Legend holds that over 2,000 years ago, the monkey king Hanuman helped save a divine prince's wife from a demon. In return, the community celebrates the local macaques each year for the luck and prosperity they bring to the region. During the last Sunday of November, towers of fruits and vegetables are stacked for the monkeys to scale and feast on. Typical menu items include lettuce, pineapples, watermelons, and durians (a type of fruit). Overall, nearly 2 tons of food is offered for the apes.
As onlookers enjoy street entertainment, like people dancing dressed as monkeys, they also have the option to visit human-food vendors surrounding the monkey banquet tables.
- 565 VOTES
La Tomatina In Spain Is The World’s Largest Tomato Fight
Though no one really knows how La Tomatina got started, crowds have gathered in Buñol, Spain, to pummel each other with ripened tomatoes since 1945. Each year, around 20,000 festivalgoers pay roughly the equivalent of $11 (US) to participate in the massive food fight. (Those who wish to ride in the trucks carrying the tomatoes can pay around $826.)
La Tomatina begins with a giant ham hoisted into the air on a pole. At 9 am, participants scramble to be the first to knock the ham from its perch. The crowd rarely succeeds, but the result doesn't dictate a particular outcome. Either way, a cannon blast two hours later signifies to participants that it's time to get saucy.
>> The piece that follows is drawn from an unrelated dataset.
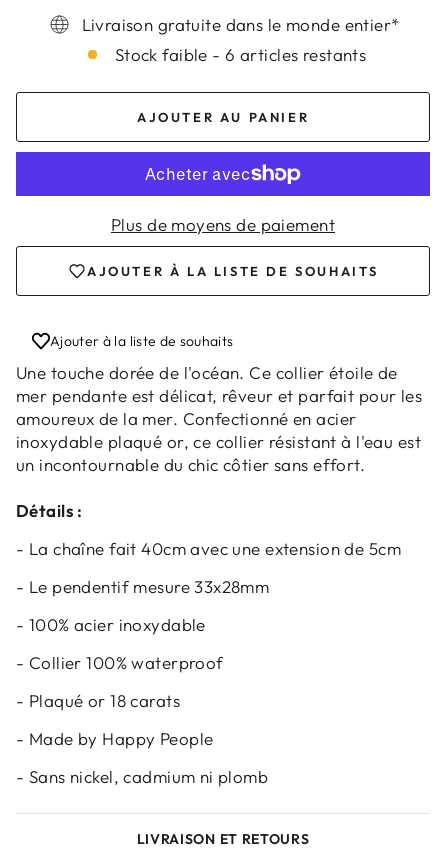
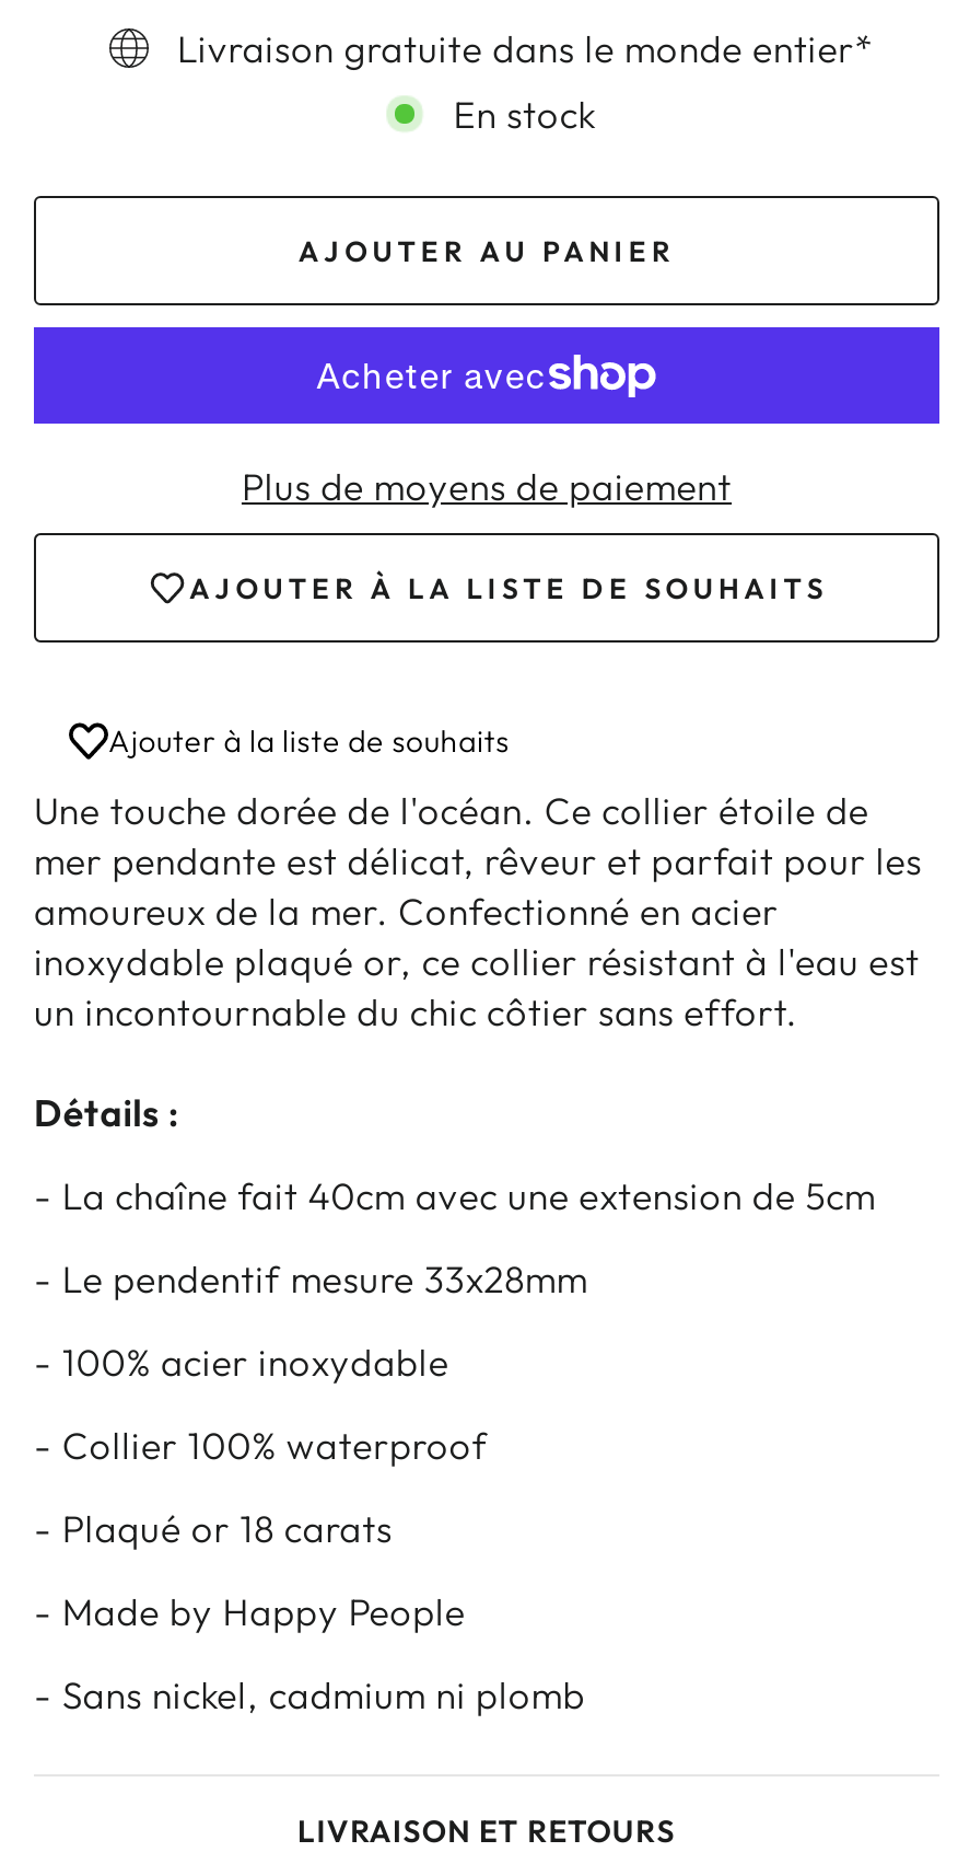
[115,44,366,65] Stock faible - 6 articles restants -> [453,91,596,137] En stock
Truckloads of over 120 tons of tomatoes are then dumped into the streets as the crowd rushes to grab their antioxidant-rich ammunition. Upon hearing a second cannon blast, participants end their tomato hurling to find the closest local willing to share their garden hose.
- 650 VOTES
The Blue Food Festival Uses ‘Blue’ Taro Root
During the Blue Food Festival held in Trinidad and Tobago, patrons experience an array of culinary treats infused with blue taro root (also called dasheen). From ice creams to liqueurs, this festival offers something for everyone. As foodies dine on local dasheen creations, they also have the opportunity to listen to reggae music and taste local rum.
The one-day event takes place each year in mid-October and has been a tradition since 1998.